You're not the only one excited and nervous about the first day of school. Your students are, too! Here are three getting-to-know-you activities that will help everyone break the ice and create a sense of classroom camaraderie from the very beginning of the school year.
Spin a Classroom Web
Melissa Walker, a teacher in Graham, North Carolina, begins the school year with a "unique" discussion circle. "I take a ball of yarn and tell them one thing I think is unique about me," shares Walker. "I will say, ‘I competed in a tennis tournament this summer and won the whole tournament.'" She then holds onto the string, tosses the yarn ball to one of her students, and asks him or her to reveal something unique. By the time the ball of yarn has made its way around the circle, everyone will be holding a part of it, and it will look like a web. "When we finish, I ask the kids, ‘What did we make?'" explains Walker. "They will, of course, say that we made a web. I will then ask them to tell me about the web. I encourage them to discover that, even though we are all unique and special, we are all connected to each other like the web, because we are a class. The kids end up loving the activity once they see the connection and ask me several times through the year if we can do it again to see how they have changed."
Show and Tell in a Lunch Bag
About two weeks before school starts, Amy Scalf, a teacher from Winchester, Kentucky, sends her students a letter in which she introduces herself and describes some of the exciting activities her class will be doing during the school year. She also sends them each a paper bag and asks each student to fill it with four or five items that are of some significance, perhaps a photo, an item from a collection, a souvenir, a token from a favorite game, or a team memento. "On the first day of school, we all sit together and open up our bags to show each other something about ourselves, myself included."
Since she teaches upper elementary and middle school students who are already familiar with their classmates, Anna Hallock, a teacher in Elgin, Illinois, turns getting-to-know-you into a fun guessing game. "On the first day, I have students write three unique facts about themselves, such as a pet's name, favorite sport, talent, and so on.
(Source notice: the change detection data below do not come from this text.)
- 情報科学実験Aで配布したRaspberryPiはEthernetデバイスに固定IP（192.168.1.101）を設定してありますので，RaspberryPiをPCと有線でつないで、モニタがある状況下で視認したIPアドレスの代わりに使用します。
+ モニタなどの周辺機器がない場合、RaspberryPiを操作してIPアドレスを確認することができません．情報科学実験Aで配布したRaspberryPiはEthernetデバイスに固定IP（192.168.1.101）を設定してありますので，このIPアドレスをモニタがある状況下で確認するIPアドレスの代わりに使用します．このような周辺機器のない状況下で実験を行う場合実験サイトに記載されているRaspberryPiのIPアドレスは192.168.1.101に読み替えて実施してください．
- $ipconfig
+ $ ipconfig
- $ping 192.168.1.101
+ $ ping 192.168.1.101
I collect the papers and read a description aloud to the class. The students then guess to whom I'm referring. I continue until all the descriptions have been read, including my own."
One More Thing to Keep in Mind
Getting-acquainted activities aren't just for the first day of school. Experienced teachers recommend sprinkling these types of icebreaker and welcome-back activities throughout the first week of school. They know it's the quickest route to building a strong class community.